L’Agenzia delle Entrate, inoltre, ha messo in evidenza che qualora il lavoratore in smart working abbia radicato la propria residenza fiscale in Italia, nel nostro Paese dovrà pagare le tasse di tutti i redditi che ha maturato, ovunque essi siano stati prodotti. Quindi alla tassazione italiana non devono essere assoggettati unicamente quelli che derivano dalla sua attività lavorativa. Le uniche eccezioni a queste regole sono costituite dalle situazioni che rientrano in quanto disposto dalle Convenzioni contro le doppie imposizioni che l’Italia ha stipulato con altri Paesi.

Soffermandosi sui soggetti che lavorano in smart working all’estero, l’Agenzia delle Entrate ha precisato che le persone fisiche mantengono la residenza fiscale in Italia anche se stanno svolgendo la propria attività professionale da uno Stato estero – dove risultino essere presenti fisicamente per almeno 183 giorni ogni anno -, nel caso in cui dovessero soddisfare uno degli altri tre criteri che il legislatore ha individuato e che servono per determinare la residenza. In altre parole se mantengono la loro residenza civilistica o il loro domicilio in Italia o quando risultino essere iscritti nell’anagrafe della popolazione residente.

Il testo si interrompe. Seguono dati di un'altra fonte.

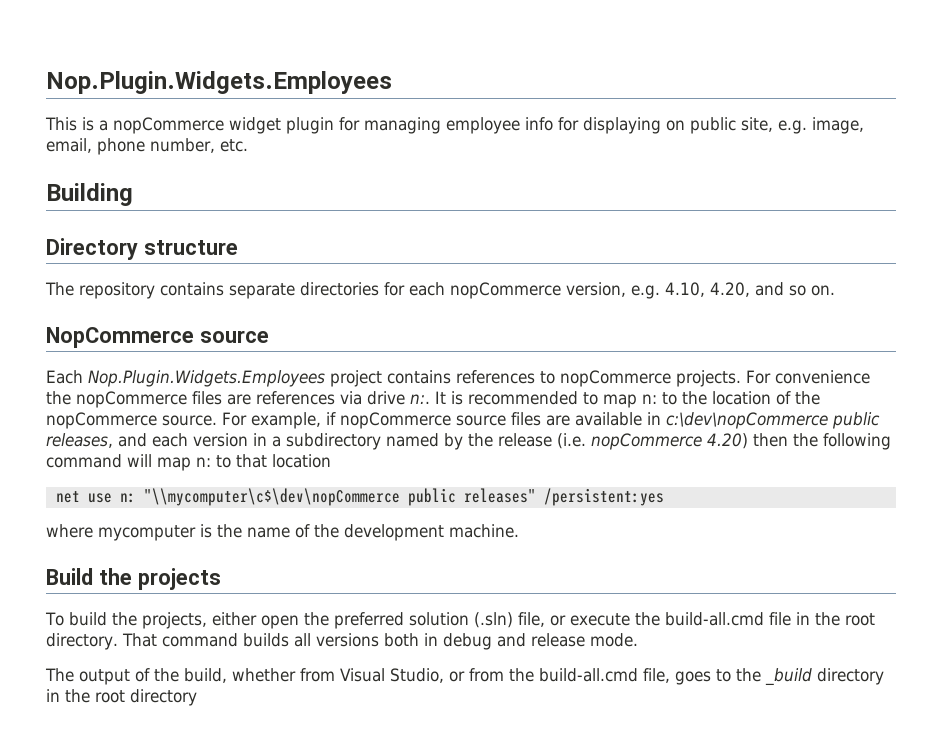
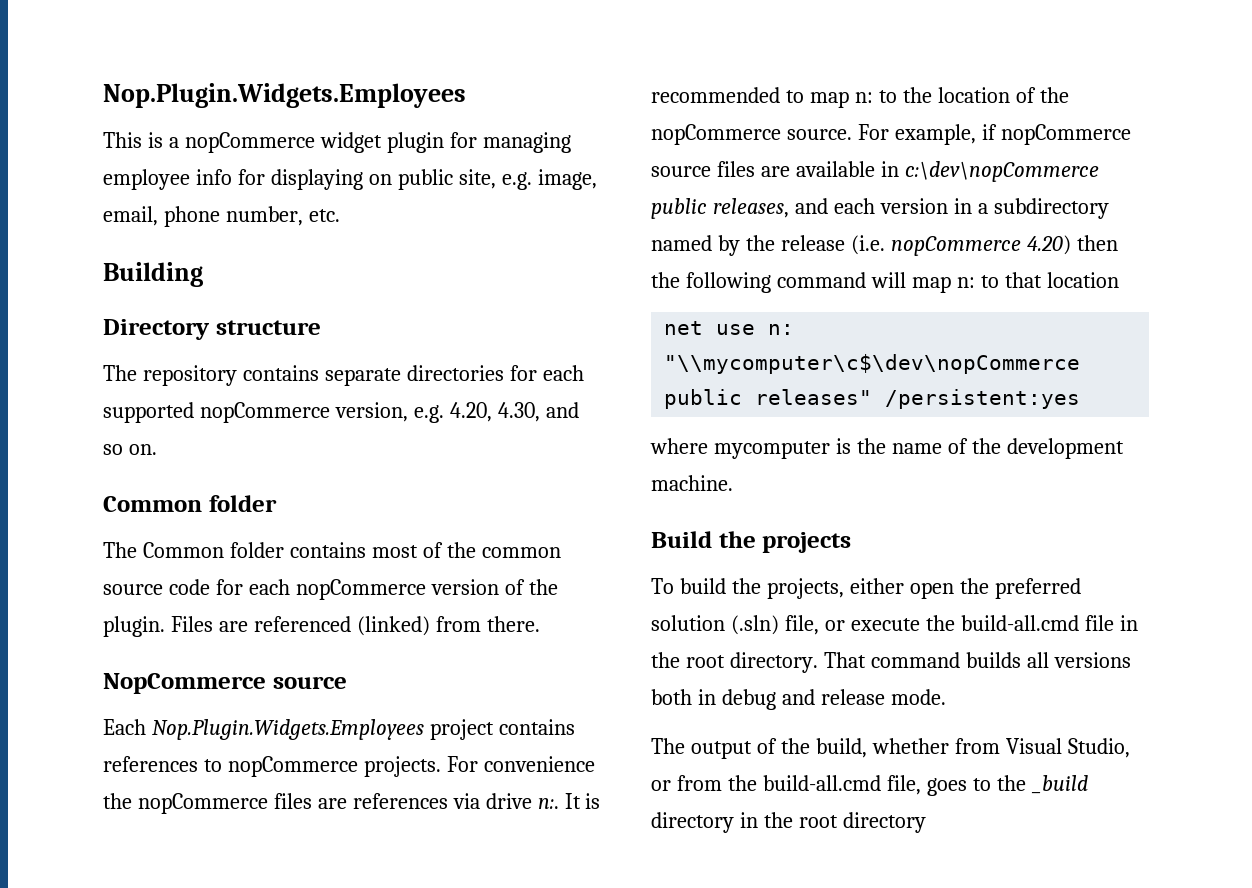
(445, 289) none -> [103,402,194,423] supported
[665,282,750,297] 4.10, 4.20, -> [449,402,540,422] 4.20, 4.30,
(835, 290) none -> [103,495,277,512] [103,542,561,558] [103,579,558,600] [103,616,540,637] // Common folder // The Common folder contains most of the common source code for each nopCommerce version of the plugin. Files are referenced (linked) from there.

I lavoratori interessati dalla normativa

Aumenta ogni anno il numero dei lavoratori che svolgono la propria attività in smart working e che, quindi, sono interessati dalla normativa relativa alla residenza fiscale. Stando ai dati che emergono dal report Smartworking 2024 realizzata da Great Place to Work Italia nel 2023 erano almeno 3,58 milioni i dipendenti da remoto, in crescita rispetto ai 3,57 milioni di lavoratori registrati nel 2022.

L’indagine Europe Workforce Survey 2024 ha messo, invece, in evidenza come le realtà più virtuose del Made in Italy preferiscano un modello di lavoro ibrido in più della metà dei casi (56%), con una differenza del +37% rispetto al dato della media nazionale (19%), dove a dominare è ancora il lavoro in presenza (74%). A preferire lo smart working sono principalmente i giovani, anche se soffrono la mancanza della socializzazione in ufficio, che, ad ogni modo, diventa un aspetto molto importante per inserire la Gen Z.

I numeri crescenti dello smart working sono una delle motivazioni per le quali si è dovuto delineare con precisione dove dovessero versare le tasse i lavoratori.

In sintesi

Smart working e residenza fiscale, un binomio quanto mai importante dato i numeri in continua crescita del fenomeno. Capita spesso, infatti, che un dipendente italiano sia impiegato presso un’azienda straniera o abbia preso la residenza oltre confine. Dove deve versare le tasse e le imposte?

Se per più di 183 giorni all’anno è presente fisicamente in Italia – o ha nel nostro Paese dei legami familiari o personali – i suoi redditi saranno soggetti a tassazione da noi.